Which lines in the records below contain the word "supporting"? Copy each of them.

==== Records for processing

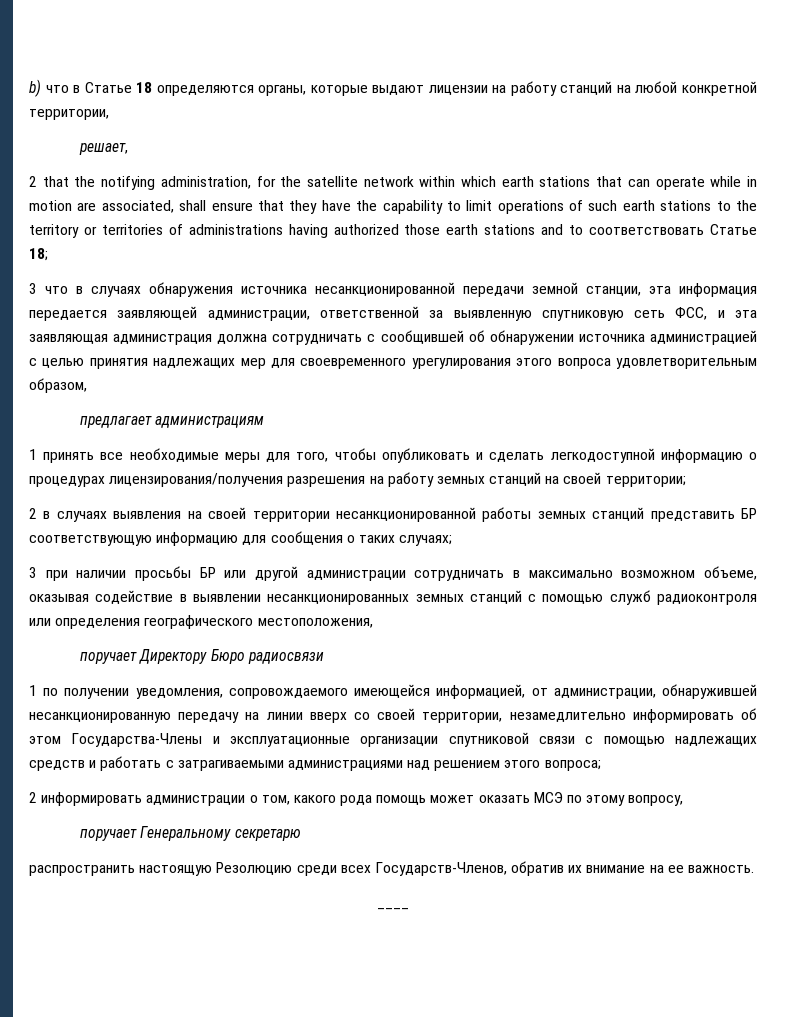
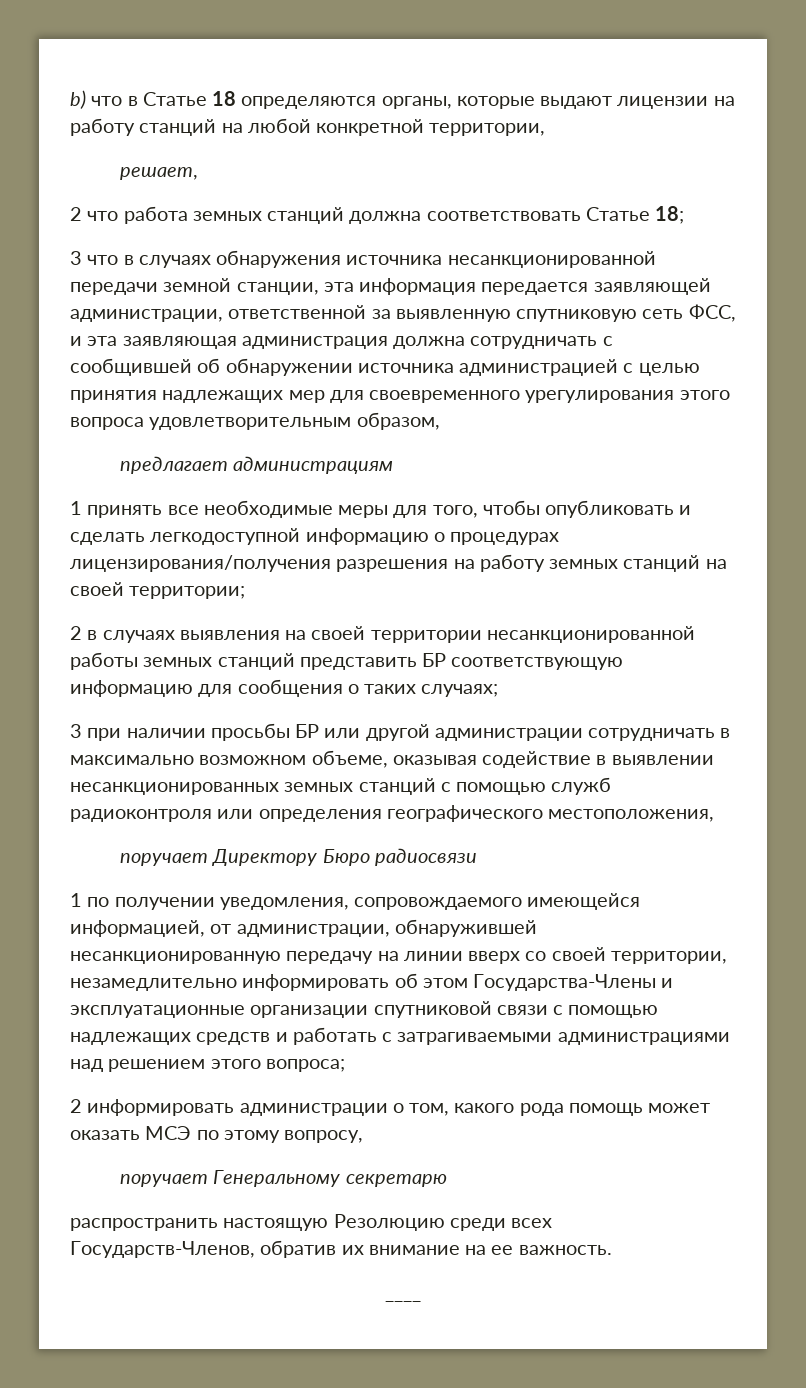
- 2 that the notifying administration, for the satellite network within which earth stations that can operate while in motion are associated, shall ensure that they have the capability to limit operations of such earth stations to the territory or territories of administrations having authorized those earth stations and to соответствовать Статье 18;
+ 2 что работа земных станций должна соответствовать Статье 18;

========
==== Records for processing

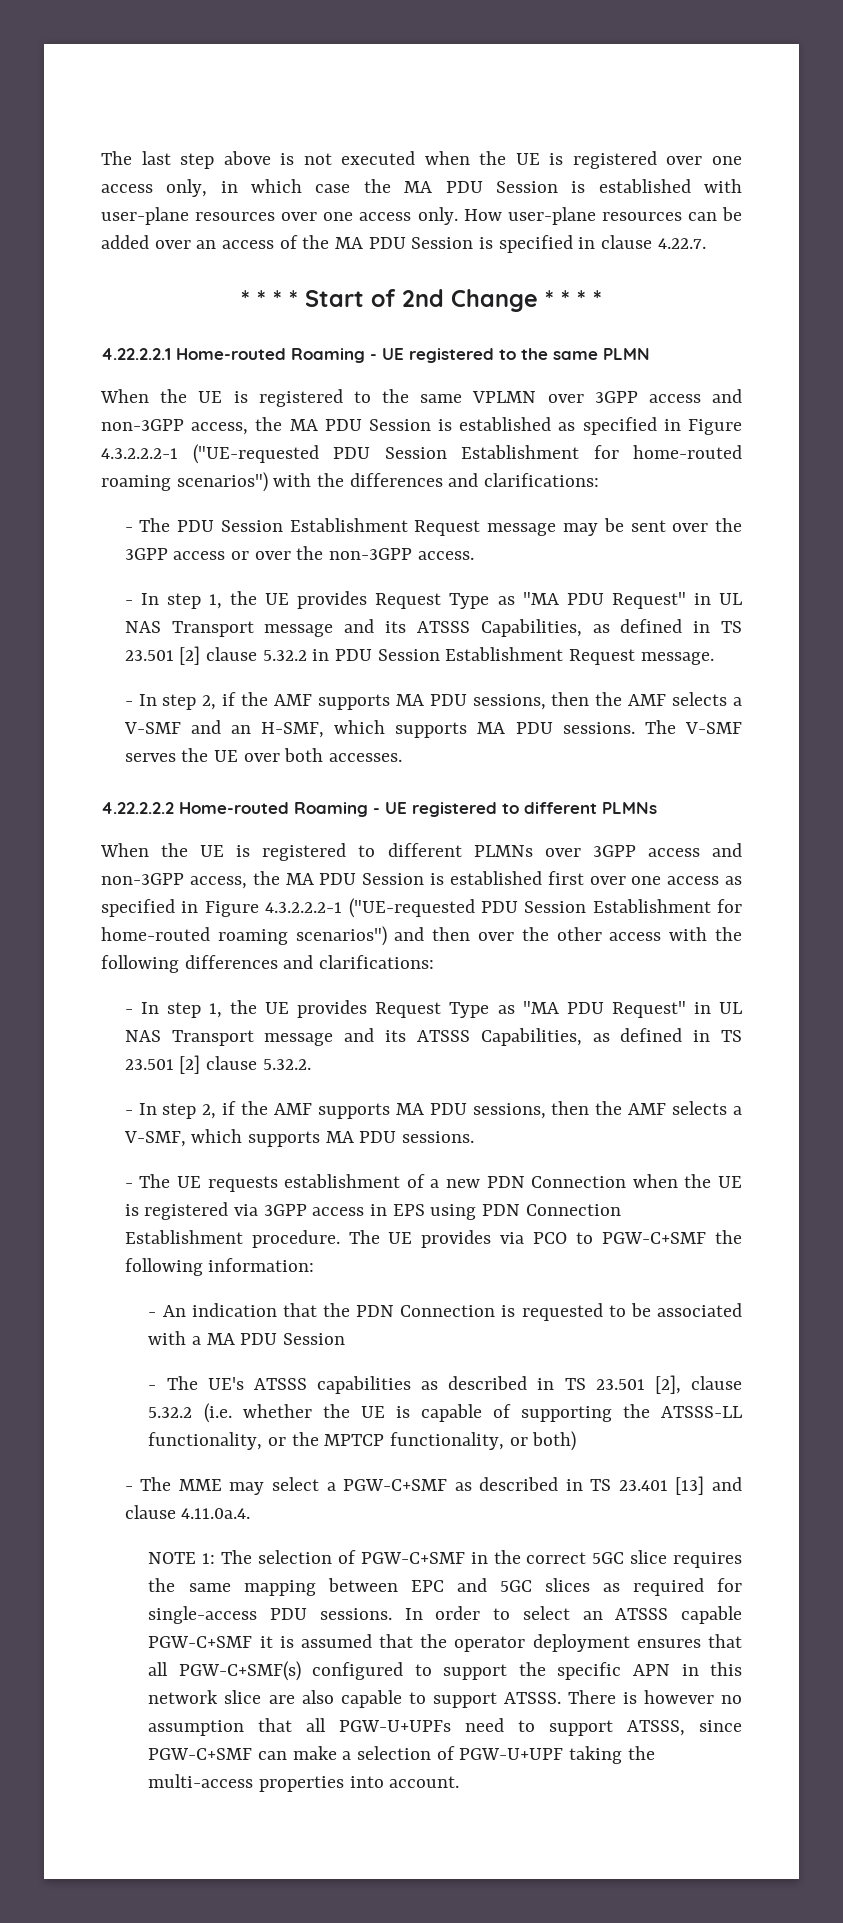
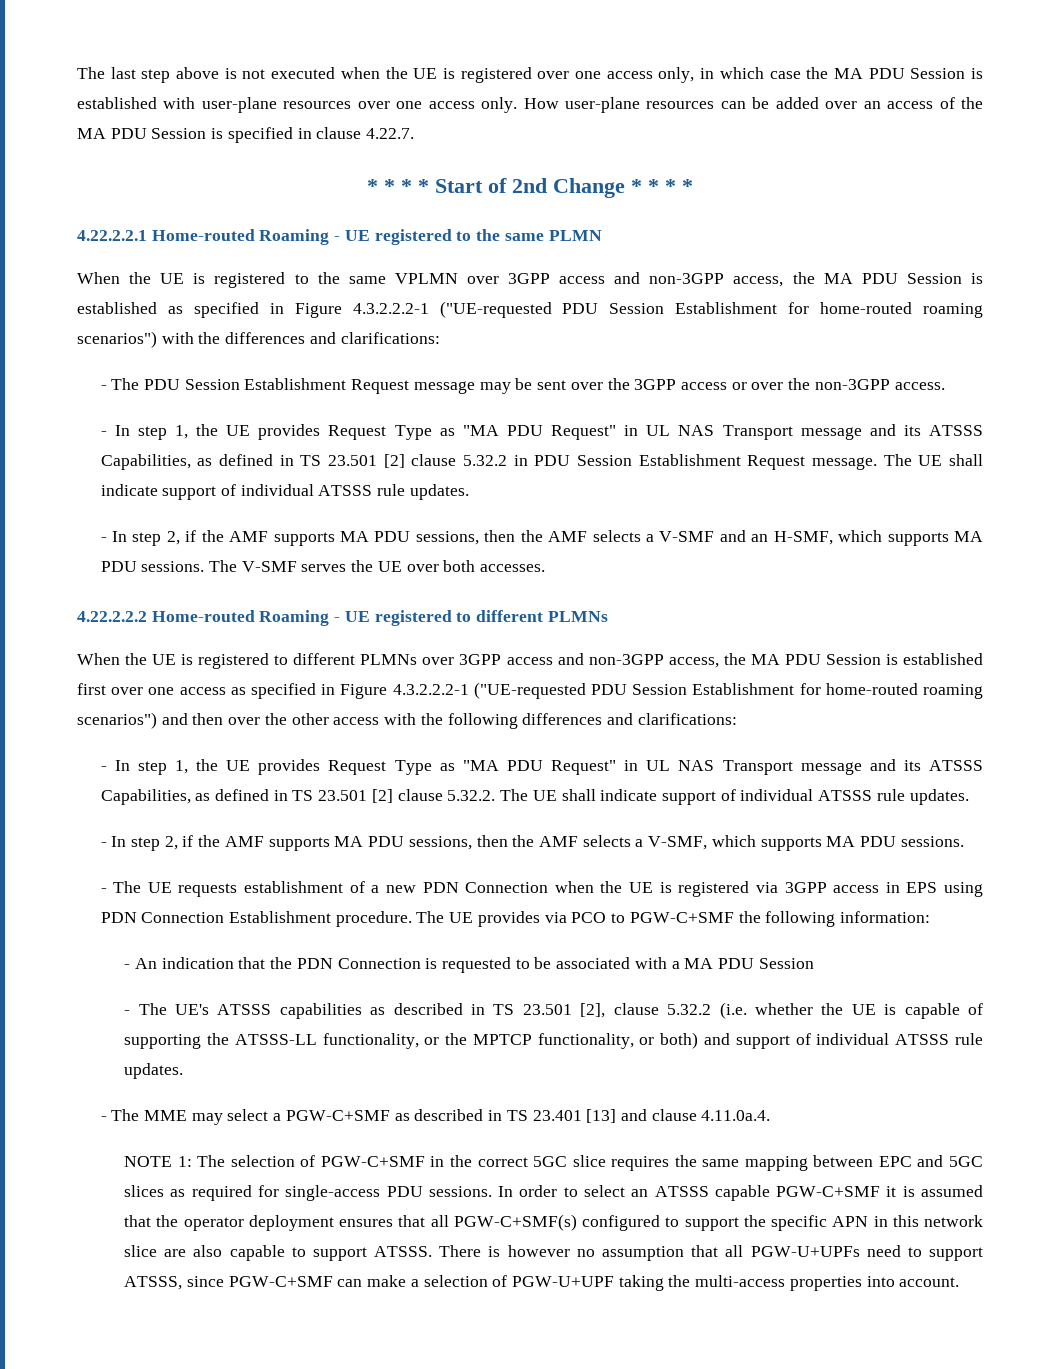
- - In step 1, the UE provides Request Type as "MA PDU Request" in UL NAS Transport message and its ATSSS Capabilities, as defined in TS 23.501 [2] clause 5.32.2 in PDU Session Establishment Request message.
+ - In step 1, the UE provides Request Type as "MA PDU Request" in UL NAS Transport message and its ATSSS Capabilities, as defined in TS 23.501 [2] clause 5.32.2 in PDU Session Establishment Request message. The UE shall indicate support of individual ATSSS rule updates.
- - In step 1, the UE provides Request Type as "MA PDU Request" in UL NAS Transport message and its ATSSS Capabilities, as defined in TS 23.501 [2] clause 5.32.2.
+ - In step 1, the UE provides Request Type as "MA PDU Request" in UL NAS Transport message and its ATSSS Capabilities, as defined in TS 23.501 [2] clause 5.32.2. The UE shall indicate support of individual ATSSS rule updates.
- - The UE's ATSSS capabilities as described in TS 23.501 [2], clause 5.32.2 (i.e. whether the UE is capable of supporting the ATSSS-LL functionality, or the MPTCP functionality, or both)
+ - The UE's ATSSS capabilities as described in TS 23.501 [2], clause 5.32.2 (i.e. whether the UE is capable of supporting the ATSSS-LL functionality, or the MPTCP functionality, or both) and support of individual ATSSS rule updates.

========

**Output of the task**
- - The UE's ATSSS capabilities as described in TS 23.501 [2], clause 5.32.2 (i.e. whether the UE is capable of supporting the ATSSS-LL functionality, or the MPTCP functionality, or both)
+ - The UE's ATSSS capabilities as described in TS 23.501 [2], clause 5.32.2 (i.e. whether the UE is capable of supporting the ATSSS-LL functionality, or the MPTCP functionality, or both) and support of individual ATSSS rule updates.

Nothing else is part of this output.